LOS ANGELES -- Blackhawks captain Jonathan Toews said Saturday he hadn't seen former teammate Daniel Carcillo's Twitter feed, which called out the NHL for refusing to "adequately care for humans" when it comes to concussions.
But Toews, whom Carcillo mentioned in one of his tweets Friday as having suffered multiple concussions, said he appreciates the message and gave Carcillo credit for speaking out.
"I don't know what he's been saying on Twitter, so I can't comment on that," Toews said. "But he's been great at trying to help former players who maybe struggle with those issues.
"There's always room for improvement. If guys like him are outspoken in the right way and constantly put that pressure on to make sure things are done well, some steps have been taken in the right direction."

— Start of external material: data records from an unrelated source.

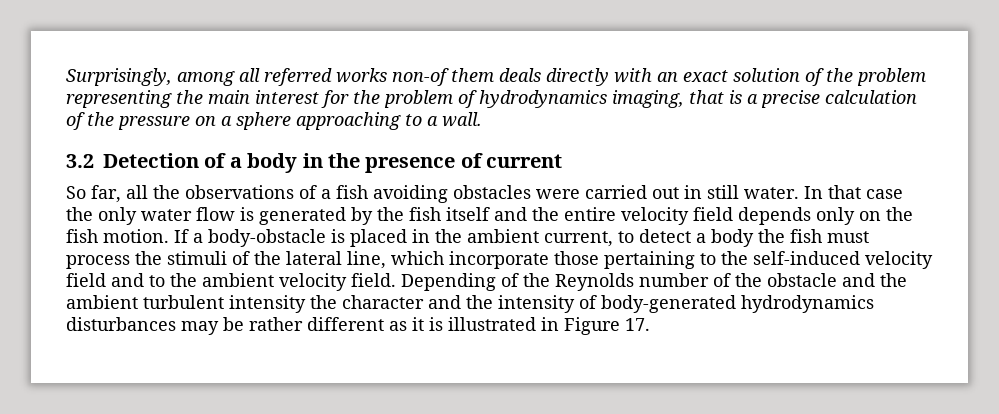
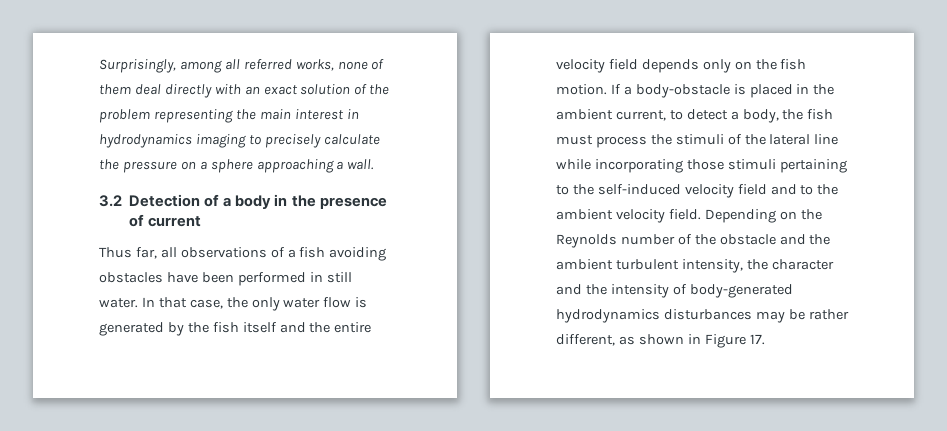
- Surprisingly, among all referred works non-of them deals directly with an exact solution of the problem representing the main interest for the problem of hydrodynamics imaging, that is a precise calculation of the pressure on a sphere approaching to a wall.
+ Surprisingly, among all referred works, none of them deal directly with an exact solution of the problem representing the main interest in hydrodynamics imaging to precisely calculate the pressure on a sphere approaching a wall.
- So far, all the observations of a fish avoiding obstacles were carried out in still water.
+ Thus far, all observations of a fish avoiding obstacles have been performed in still water.
- In that case the only water flow is generated by the fish itself and the entire velocity field depends only on the fish motion.
+ In that case, the only water flow is generated by the fish itself and the entire velocity field depends only on the fish motion.
- If a body-obstacle is placed in the ambient current, to detect a body the fish must process the stimuli of the lateral line, which incorporate those pertaining to the self-induced velocity field and to the ambient velocity field.
+ If a body-obstacle is placed in the ambient current, to detect a body, the fish must process the stimuli of the lateral line while incorporating those stimuli pertaining to the self-induced velocity field and to the ambient velocity field.
- Depending of the Reynolds number of the obstacle and the ambient turbulent intensity the character and the intensity of body-generated hydrodynamics disturbances may be rather different as it is illustrated in Figure 17.
+ Depending on the Reynolds number of the obstacle and the ambient turbulent intensity, the character and the intensity of body-generated hydrodynamics disturbances may be rather different, as shown in Figure 17.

In a series of tweets, Carcillo encouraged players to educate themselves and said the NHL is "very much a fear-based league. Walk on eggshells, don't dare ask questions and God forbid you don't agree with how you're being treated."

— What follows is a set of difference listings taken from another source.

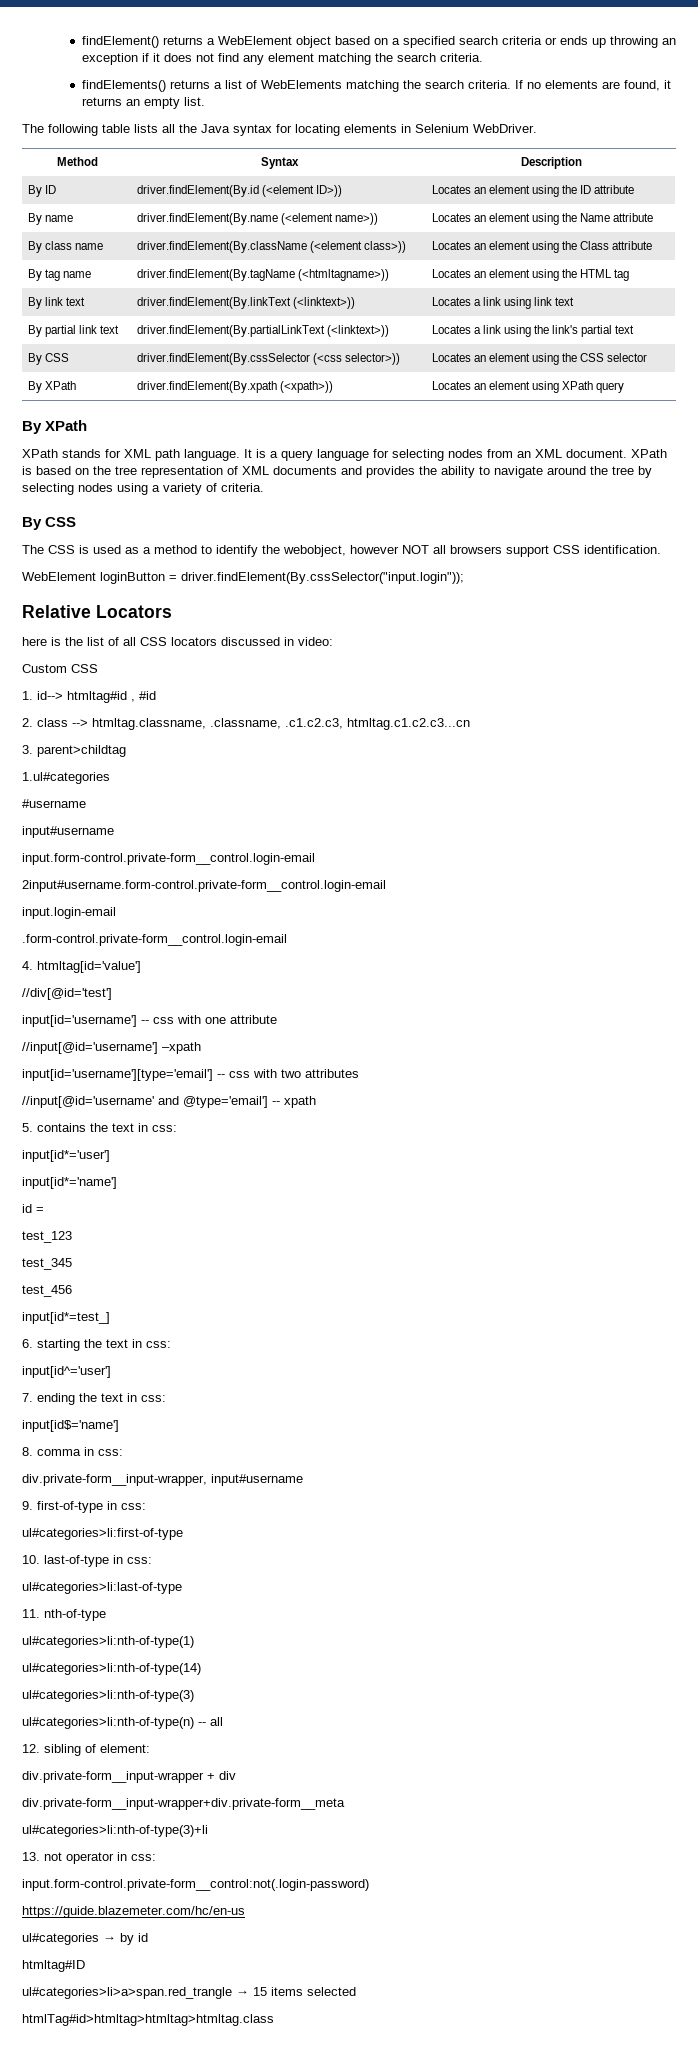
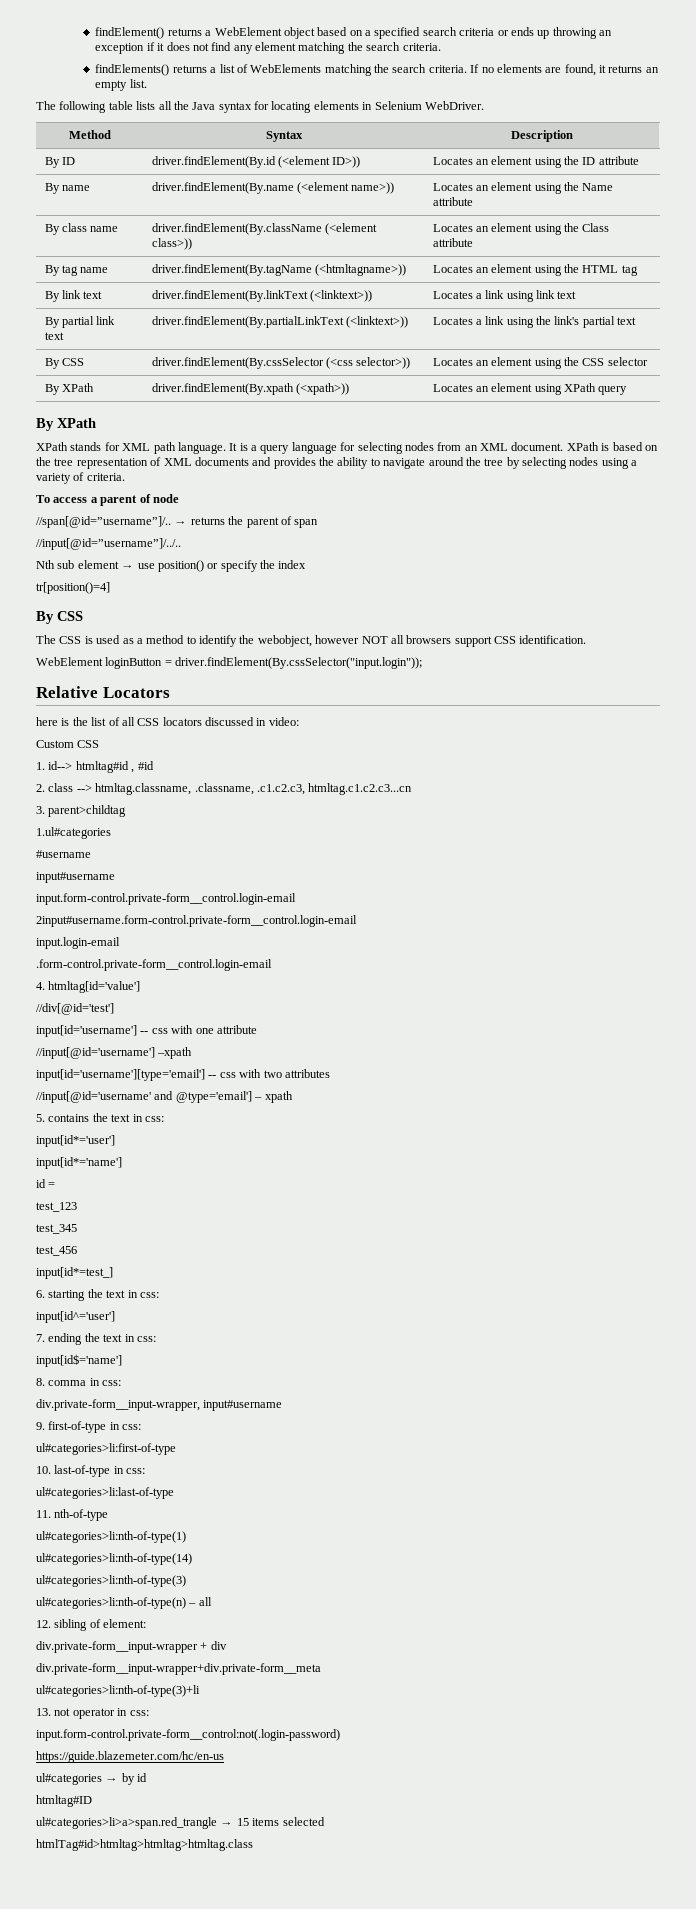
+ To access a parent of node
+ //span[@id=”username”]/.. → returns the parent of span
+ //input[@id=”username”]/../..
+ Nth sub element → use position() or specify the index
+ tr[position()=4]
- //input[@id='username' and @type='email'] -- xpath
+ //input[@id='username' and @type='email'] – xpath
- ul#categories>li:nth-of-type(n) -- all
+ ul#categories>li:nth-of-type(n) – all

Carcillo also asked whether more awareness would result if players such as Toews and the Penguins' Sidney Crosby spoke up.
NHL Commissioner Gary Bettman said in an interview Friday with Sportsnet's Rob Kerr that the league doesn't "get the credit we deserve for all the things we're doing" and said the league is "trying to do the right things."
Toews acknowledged it's sometimes difficult for active players to think about the long-term effects of head injuries. But he said it's "good to deal with matters and at least learn about what's going on."
"You look out for yourself and your body and your brain," he said. "There's also that responsibility you have toward players who come after you.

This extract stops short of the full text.